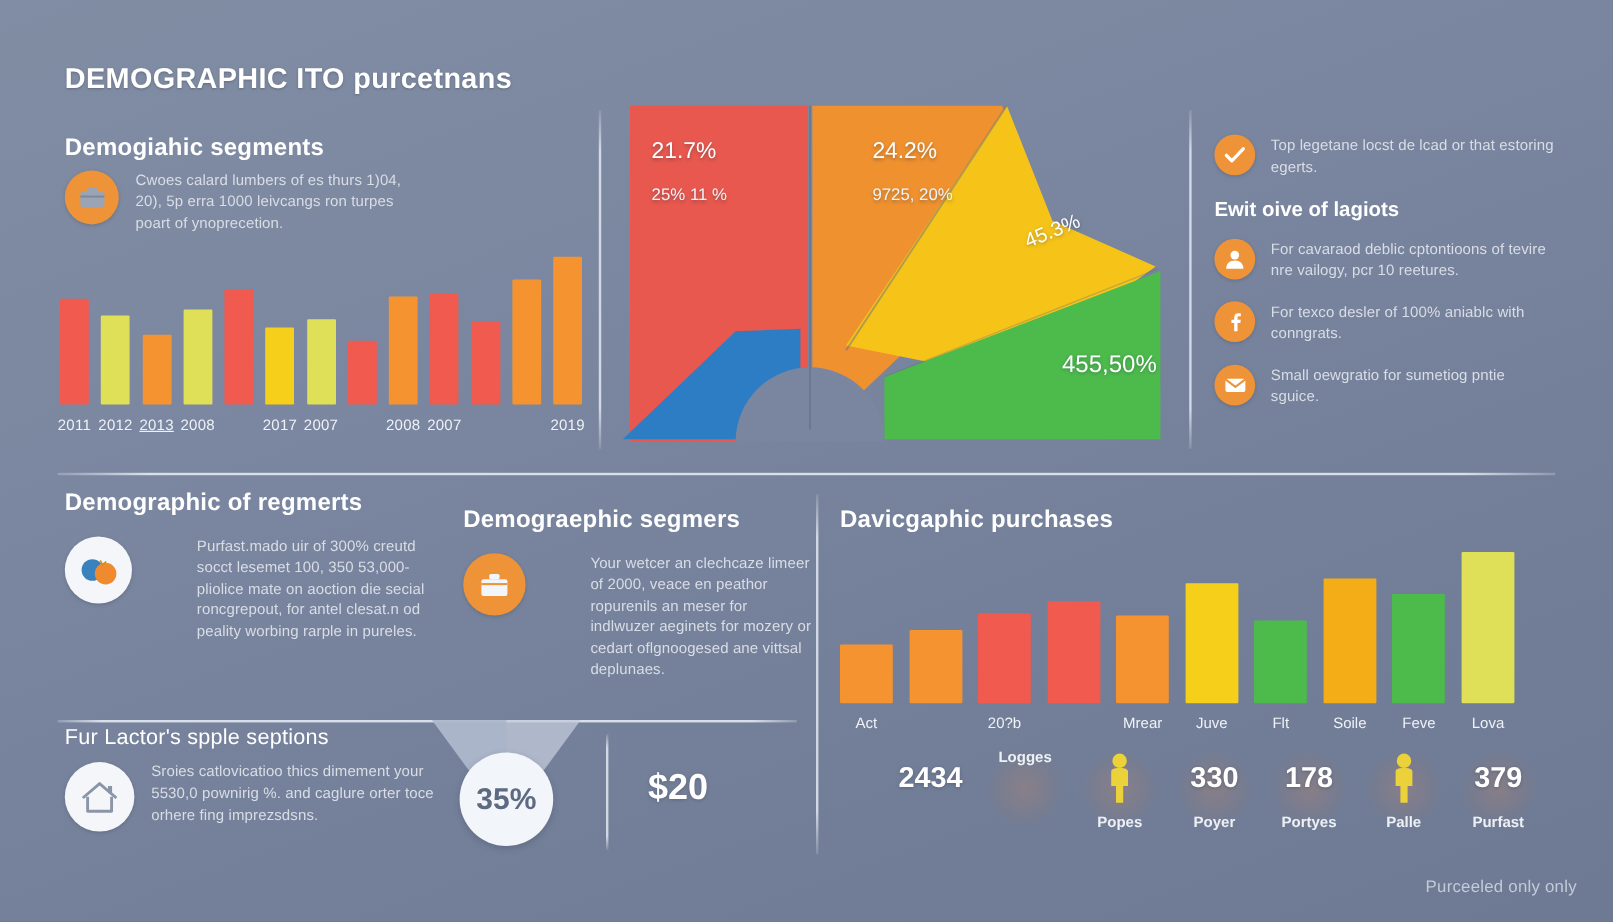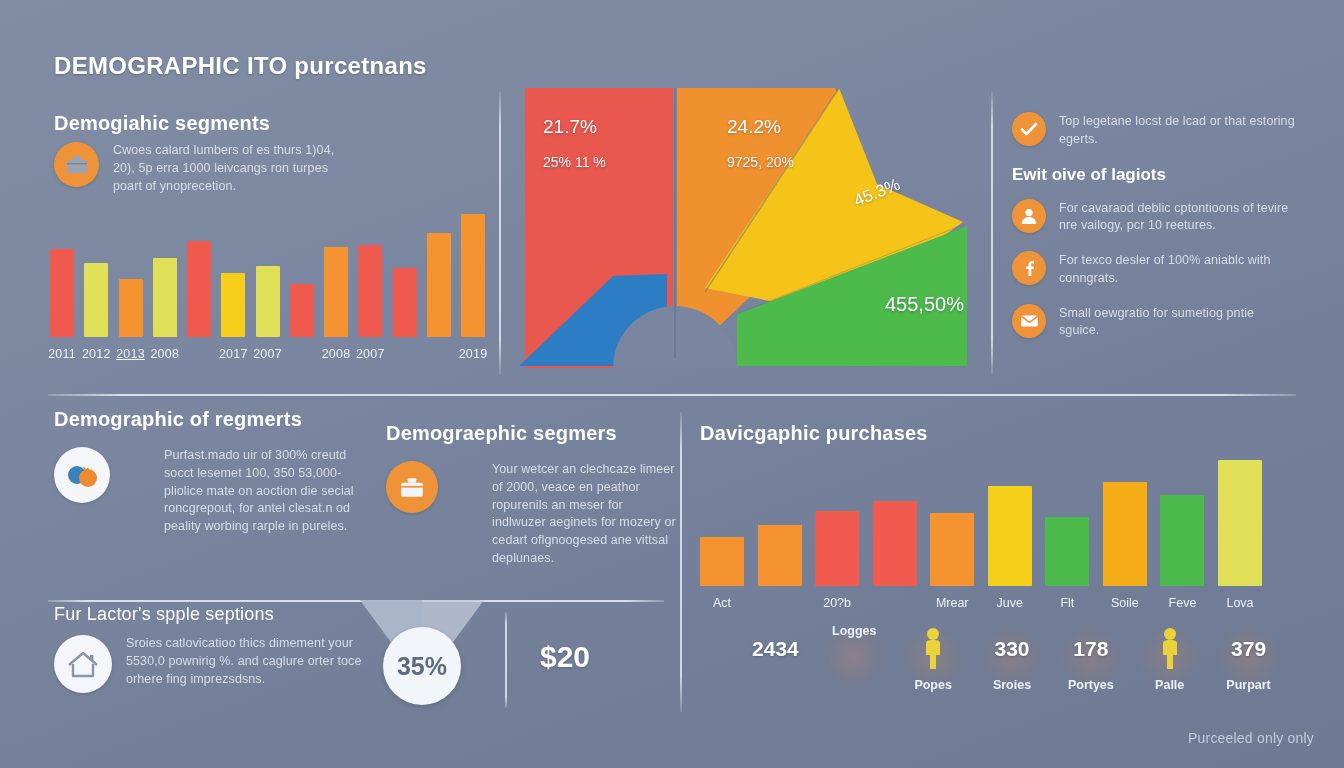--- a/index.html
+++ b/index.html
@@ -186,21 +186,21 @@
   .kpi-halo {
     position: absolute;
     left: 50%; top: 4px;
     width: 62px; height: 62px;
     margin-left: -31px;
     border-radius: 50%;
     background: radial-gradient(circle, rgba(180,130,110,.35) 0%, rgba(140,120,120,.16) 60%, rgba(130,130,140,0) 72%);
   }
   .kpi-num {
     position: relative;
-    font-size: 21px;
+    font-size: 24px;
     font-weight: bold;
     color: #ffffff;
     line-height: 54px;
     text-shadow: 0 1px 3px rgba(40,50,70,.35);
   }
   .kpi-person {
     position: relative;
     height: 54px;
     display: flex; align-items: center; justify-content: center;
   }
@@ -448,41 +448,41 @@
           <svg width="22" height="44" viewBox="0 0 22 44" aria-hidden="true">
             <circle cx="11" cy="7" r="6" fill="#ecd23a"></circle>
             <path d="M4 16 C4 14 6 13 11 13 C16 13 18 14 18 16 L18 28 L14 28 L14 42 L8 42 L8 28 L4 28 Z" fill="#ecd23a"></path>
           </svg>
         </div>
         <div class="kpi-cap">Popes</div>
       </div>
       <div class="kpi" style="left: 276px;">
         <div class="kpi-halo"></div>
         <div class="kpi-num">330</div>
-        <div class="kpi-cap">Sroies</div>
+        <div class="kpi-cap">Poyer</div>
       </div>
       <div class="kpi" style="left: 354.857px;">
         <div class="kpi-halo"></div>
         <div class="kpi-num">178</div>
         <div class="kpi-cap">Portyes</div>
       </div>
       <div class="kpi" style="left: 433.714px;">
         <div class="kpi-halo"></div>
         <div class="kpi-person">
           <svg width="22" height="44" viewBox="0 0 22 44" aria-hidden="true">
             <circle cx="11" cy="7" r="6" fill="#ecd23a"></circle>
             <path d="M4 16 C4 14 6 13 11 13 C16 13 18 14 18 16 L18 28 L14 28 L14 42 L8 42 L8 28 L4 28 Z" fill="#ecd23a"></path>
           </svg>
         </div>
         <div class="kpi-cap">Palle</div>
       </div>
       <div class="kpi" style="left: 512.571px;">
         <div class="kpi-halo"></div>
         <div class="kpi-num">379</div>
-        <div class="kpi-cap">Purpart</div>
+        <div class="kpi-cap">Purfast</div>
       </div>
     </div>
 
   <div id="bl-block">
     <div id="bl-head">Fur Lactor's spple septions</div>
     <div id="bl-body">
       <div class="circ-icon circ-white" style="width:58px;height:58px;">
         <svg width="34" height="30" viewBox="0 0 34 30" aria-hidden="true">
           <path d="M3 16 L17 4 L31 16" stroke="#8b95a8" stroke-width="2.4" fill="none" stroke-linejoin="round"></path>
           <path d="M7 15 V27 H27 V15" stroke="#8b95a8" stroke-width="2.4" fill="none" stroke-linejoin="round"></path>

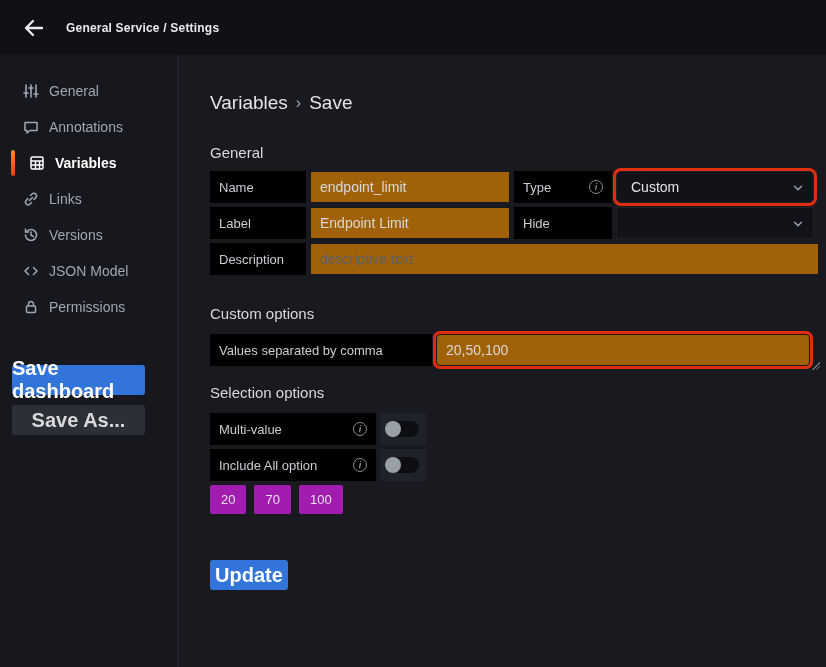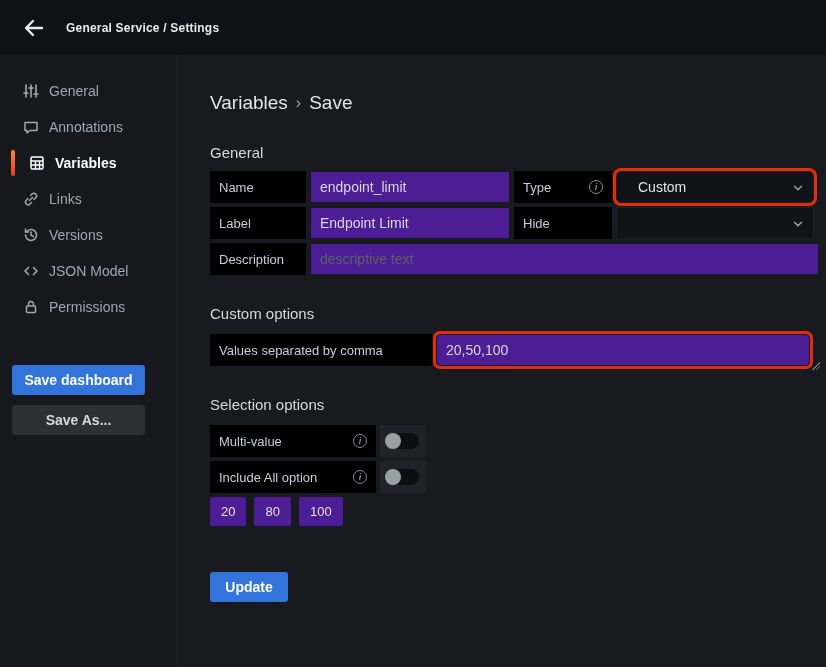--- a/index.html
+++ b/index.html
@@ -35,56 +35,56 @@
   .nav-item .nicon { width:17px; height:17px; display:flex; align-items:center; justify-content:center; }
   .nav-item.active { color:#ffffff; font-weight:700; }
   .nav-item.active::before {
     content:""; position:absolute; left:11px; top:5px; width:4px; height:26px;
     border-radius:2px; background:linear-gradient(180deg,#ff8833 0%,#f05a28 60%,#d9480f 100%);
   }
   .nav-item.active { padding-left:28px; }
   .side-buttons { padding:0 12px; margin-top:40px; }
   .btn {
     display:flex; align-items:center; justify-content:center;
-    height:30px; border-radius:3px; font-size:14px; font-weight:700; cursor:pointer;
+    height:30px; border-radius:3px; font-size:20px; font-weight:700; cursor:pointer;
     user-select:none;
   }
   .btn-blue { background:#3274d9; color:#ffffff; }
   .btn-gray { background:#2d2f36; color:#d8d9da; margin-top:10px; }
   .side-buttons .btn { width:133px; }
   
   .main { flex:1; padding:37px 8px 0 32px; background:#191a20; }
   .breadcrumb { font-size:19px; font-weight:500; color:#e3e4e6; display:flex; align-items:center; gap:8px; }
   .breadcrumb .crumb-link { cursor:pointer; }
   .breadcrumb .sep { color:#9fa7b3; font-size:16px; }
   .section-heading { font-size:15px; color:#d8d9da; font-weight:500; }
   .h-general { margin-top:30px; margin-bottom:10px; }
   .h-custom { margin-top:30px; margin-bottom:12px; }
-  .h-selection { margin-top:30px; margin-bottom:12px; }
+  .h-selection { margin-top:18px; margin-bottom:12px; }
   .h-preview { margin-top:52px; margin-bottom:12px; }
   .form-row { display:flex; gap:4px; margin-bottom:4px; height:32px; }
   .f-label {
     background:#000000; color:#c9ced4; font-size:13px; font-weight:500;
     display:flex; align-items:center; padding:0 9px; white-space:nowrap;
   }
   .f-label.w-sm { width:96px; }
   .f-label.w-type { width:98px; justify-content:space-between; }
   .f-label.w-values { width:222px; justify-content:space-between; }
   .f-label.w-toggle { width:166px; justify-content:space-between; }
   .f-input {
-    background:#4c1d95; border:1px solid #17181d; color:#d8d9da; font-size:14px;
+    background:#a16207; border:1px solid #17181d; color:#d8d9da; font-size:14px;
     font-family:"Liberation Sans", sans-serif;
     padding:0 9px; height:32px; outline:none;
   }
   .f-input::placeholder { color:#5c6066; }
   .in-name { width:200px; }
   .in-desc { width:509px; }
   .select {
     position:relative; width:198px; height:32px; background:#121318;
-    display:flex; align-items:center; padding:0 21px; color:#e3e4e6; cursor:pointer;
+    display:flex; align-items:center; padding:0 14px; color:#e3e4e6; cursor:pointer;
     border:1px solid #1f2026;
   }
   .select .chev { position:absolute; right:8px; top:9px; color:#9fa7b3; }
   .red-ring {
     border-radius:5px;
     box-shadow:0 0 0 3px #e22c0e;
   }
   .values-wrap { position:relative; }
   .in-values { width:374px; border-radius:4px; }
   .resize-handle {
@@ -103,21 +103,21 @@
   }
   .toggle-track {
     position:relative; width:32px; height:16px; background:#0d0e12; border-radius:9px;
   }
   .toggle-knob {
     position:absolute; left:-2px; top:0px; width:16px; height:16px; border-radius:50%;
     background:#9aa0a8;
   }
   .chips { display:flex; gap:8px; }
   .chip {
-    background:#4c1d95; color:#e3e4e6; font-size:13px; font-weight:500;
+    background:#a21caf; color:#e3e4e6; font-size:13px; font-weight:500;
     height:29px; display:flex; align-items:center; padding:0 11px; border-radius:2px;
   }
   .update-row { margin-top:46px; }
   .btn-update { width:78px; border-radius:3px; }
   svg { display:block; }
 </style>
 </head>
 <body>
 
 <div class="topbar">
@@ -299,21 +299,21 @@
       </div>
       <div class="toggle-box">
         <div class="toggle-track">
           <div class="toggle-knob"></div>
         </div>
       </div>
     </div>
 
     <div class="chips">
       <div class="chip">20</div>
-      <div class="chip">80</div>
+      <div class="chip">70</div>
       <div class="chip">100</div>
     </div>
 
     <div class="update-row">
       <div class="btn btn-blue btn-update">Update</div>
     </div>
 
   </div>
 </div>
 

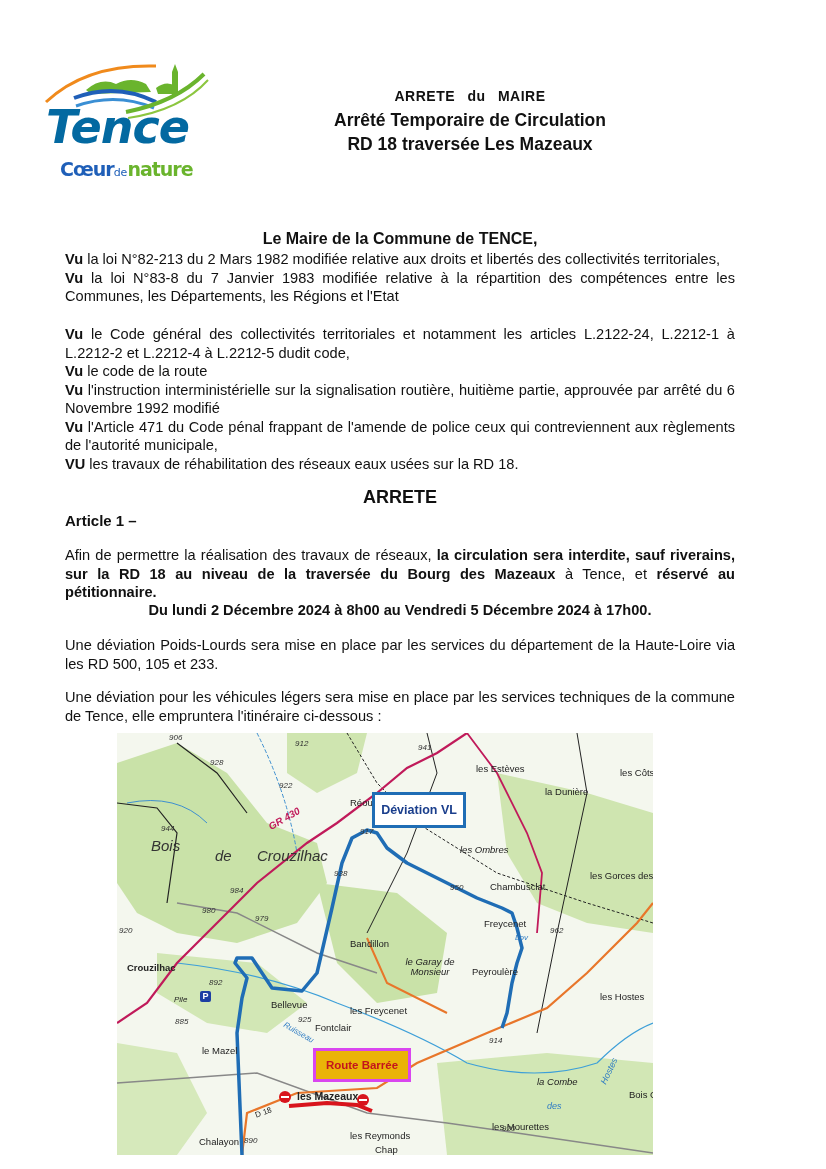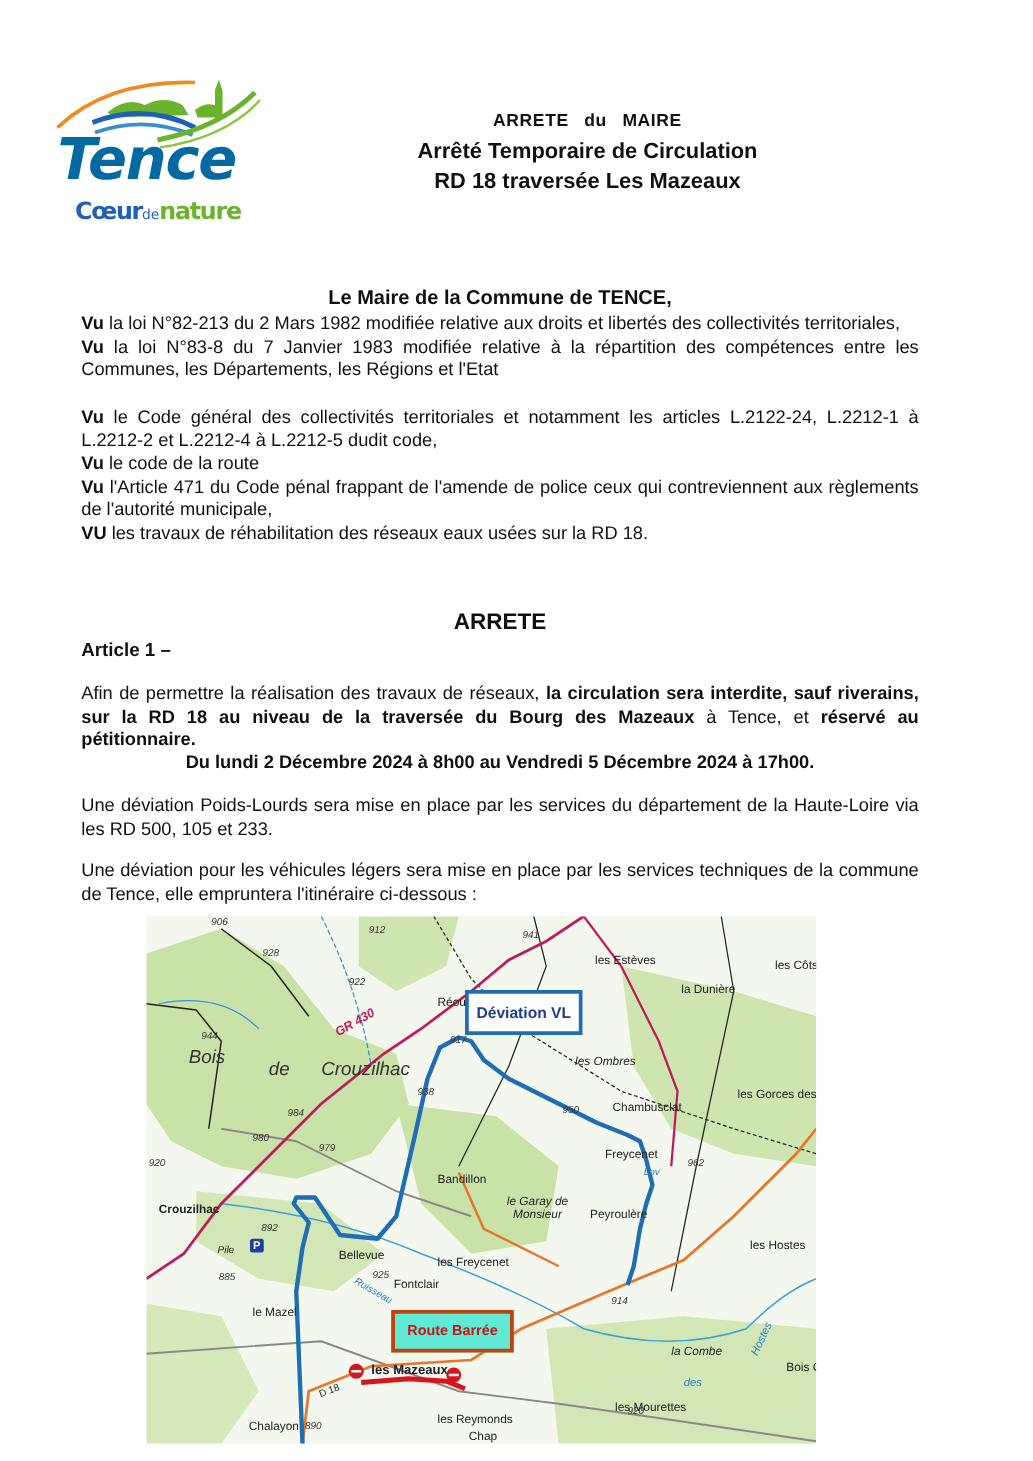--- a/index.html
+++ b/index.html
@@ -22,21 +22,21 @@
   .para2 { top: 636px; }
   .para3 { top: 688px; }
   .map { position: absolute; left: 117px; top: 733px; width: 536px; height: 422px; overflow: hidden; background: #f4f7ee; }
   .map svg { position: absolute; left: 0; top: 0; }
   .map-label { position: absolute; font-size: 9.5px; color: #222; white-space: nowrap; font-family: "Liberation Sans", sans-serif; }
   .map-label.italic { font-style: italic; }
   .map-label.big { font-size: 15px; font-style: italic; color: #333; }
   .map-label.alt { font-size: 8px; font-style: italic; color: #333; }
   .map-label.gr { color: #c01a5a; font-style: italic; font-size: 10px; transform: rotate(-30deg); font-weight: bold; }
   .box-dev { position: absolute; left: 255px; top: 59px; width: 88px; height: 30px; border: 3px solid #1f6db5; background: #fff; color: #1a3e8c; font-weight: bold; font-size: 12.5px; display: flex; align-items: center; justify-content: center; }
-  .box-rb { position: absolute; left: 196px; top: 315px; width: 92px; height: 28px; border: 3px solid #c2410c; background: #5eead4; color: #c4141c; font-weight: bold; font-size: 11.5px; display: flex; align-items: center; justify-content: center; }
+  .box-rb { position: absolute; left: 196px; top: 315px; width: 92px; height: 28px; border: 3px solid #d946ef; background: #eab308; color: #c4141c; font-weight: bold; font-size: 11.5px; display: flex; align-items: center; justify-content: center; }
   .no-entry { position: absolute; width: 12px; height: 12px; border-radius: 50%; background: #d8141c; }
   .no-entry::after { content: ""; position: absolute; left: 2px; top: 5px; width: 8px; height: 2px; background: #fff; }
   .parking { position: absolute; width: 11px; height: 11px; background: #1d3fa3; color: #fff; font-size: 9px; font-weight: bold; border-radius: 2px; text-align: center; line-height: 11px; }
 </style>
 </head>
 <body>
 
 <div class="logo">
   <svg width="196" height="132" viewBox="0 0 196 132">
     <path d="M10 40 Q50 2 120 4" stroke="#f08a1c" stroke-width="3" fill="none"></path>
@@ -63,20 +63,21 @@
 <div class="doc maire">Le Maire de la Commune de TENCE,</div>
 
 <div class="doc vu1 justify">
   <p class="p-line"><span class="b">Vu</span><span> la loi N°82-213 du 2 Mars 1982 modifiée relative aux droits et libertés des collectivités territoriales,</span></p>
   <p class="p-line"><span class="b">Vu</span><span> la loi N°83-8 du 7 Janvier 1983 modifiée relative à la répartition des compétences entre les Communes, les Départements, les Régions et l'Etat</span></p>
 </div>
 
 <div class="doc vu2 justify">
   <p class="p-line"><span class="b">Vu</span><span> le Code général des collectivités territoriales et notamment les articles L.2122-24, L.2212-1 à L.2212-2 et L.2212-4 à L.2212-5 dudit code,</span></p>
   <p class="p-line"><span class="b">Vu</span><span> le code de la route</span></p>
+  <p class="p-line"><span class="b">Vu</span><span> l'instruction interministérielle sur la signalisation routière, huitième partie, approuvée par arrêté du 6 Novembre 1992 modifié</span></p>
   <p class="p-line"><span class="b">Vu</span><span> l'Article 471 du Code pénal frappant de l'amende de police ceux qui contreviennent aux règlements de l'autorité municipale,</span></p>
   <p class="p-line"><span class="b">VU</span><span> les travaux de réhabilitation des réseaux eaux usées sur la RD 18.</span></p>
 </div>
 
 <div class="doc arrete">ARRETE</div>
 <div class="doc article">Article 1 –</div>
 
 <div class="doc para1 justify">
   <span>Afin de permettre la réalisation des travaux de réseaux, </span><span class="b">la circulation sera interdite, sauf riverains, sur la RD 18 au niveau de la traversée du Bourg des Mazeaux</span><span> à Tence, et </span><span class="b">réservé au pétitionnaire.</span>
 </div>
◇ ◇ ◇ ◇ ◇
• [Exercise details]: Give back exactly the lines of the listing above that run from the line with "absolute; font-size: 9.5px;" to the line with "3px solid #c2410c;", inclusive.

• [Exercise output]:
   .map-label { position: absolute; font-size: 9.5px; color: #222; white-space: nowrap; font-family: "Liberation Sans", sans-serif; }
   .map-label.italic { font-style: italic; }
   .map-label.big { font-size: 15px; font-style: italic; color: #333; }
   .map-label.alt { font-size: 8px; font-style: italic; color: #333; }
   .map-label.gr { color: #c01a5a; font-style: italic; font-size: 10px; transform: rotate(-30deg); font-weight: bold; }
   .box-dev { position: absolute; left: 255px; top: 59px; width: 88px; height: 30px; border: 3px solid #1f6db5; background: #fff; color: #1a3e8c; font-weight: bold; font-size: 12.5px; display: flex; align-items: center; justify-content: center; }
-  .box-rb { position: absolute; left: 196px; top: 315px; width: 92px; height: 28px; border: 3px solid #c2410c; background: #5eead4; color: #c4141c; font-weight: bold; font-size: 11.5px; display: flex; align-items: center; justify-content: center; }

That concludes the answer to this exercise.